Task prompt: Count the lines in the records that hold the string "width". Only the number should be given.

Start of Given records

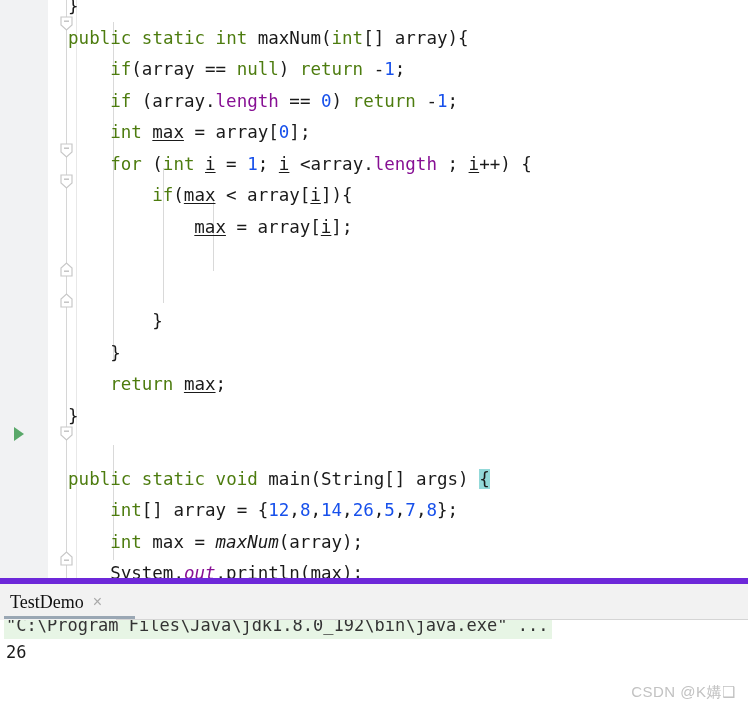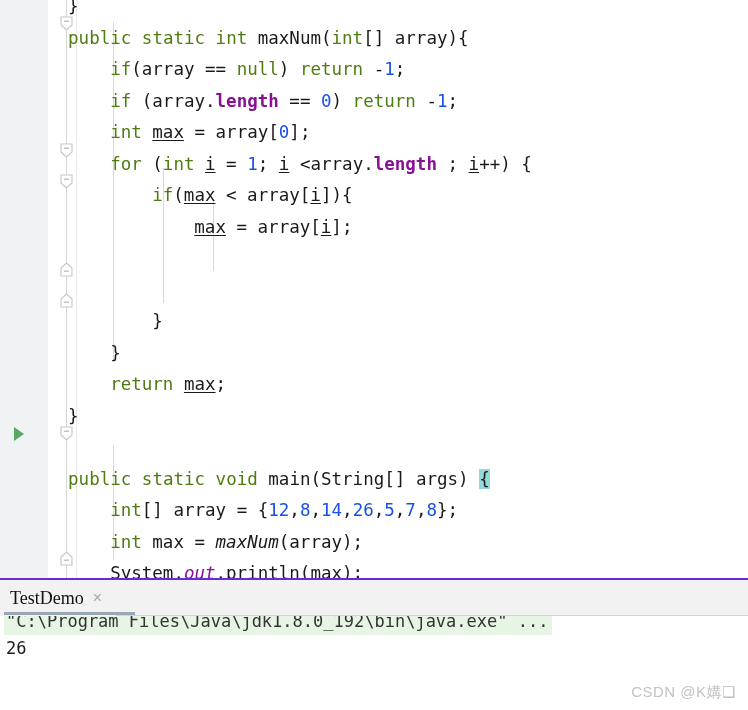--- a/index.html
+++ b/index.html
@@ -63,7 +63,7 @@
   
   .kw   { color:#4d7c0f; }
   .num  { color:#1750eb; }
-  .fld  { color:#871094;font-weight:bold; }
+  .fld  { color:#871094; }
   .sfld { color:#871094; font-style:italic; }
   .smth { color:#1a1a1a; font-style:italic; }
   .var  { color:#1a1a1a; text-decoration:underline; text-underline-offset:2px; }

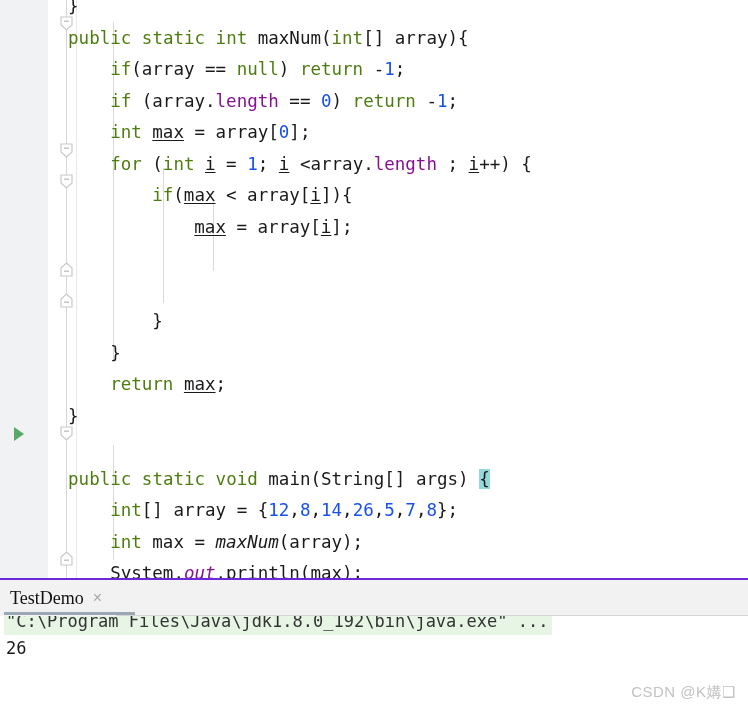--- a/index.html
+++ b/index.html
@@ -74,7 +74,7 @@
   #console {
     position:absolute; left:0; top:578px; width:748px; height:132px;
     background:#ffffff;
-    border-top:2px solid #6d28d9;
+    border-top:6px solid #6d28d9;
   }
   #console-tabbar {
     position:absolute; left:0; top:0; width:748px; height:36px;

End of Given records

Answer below: 2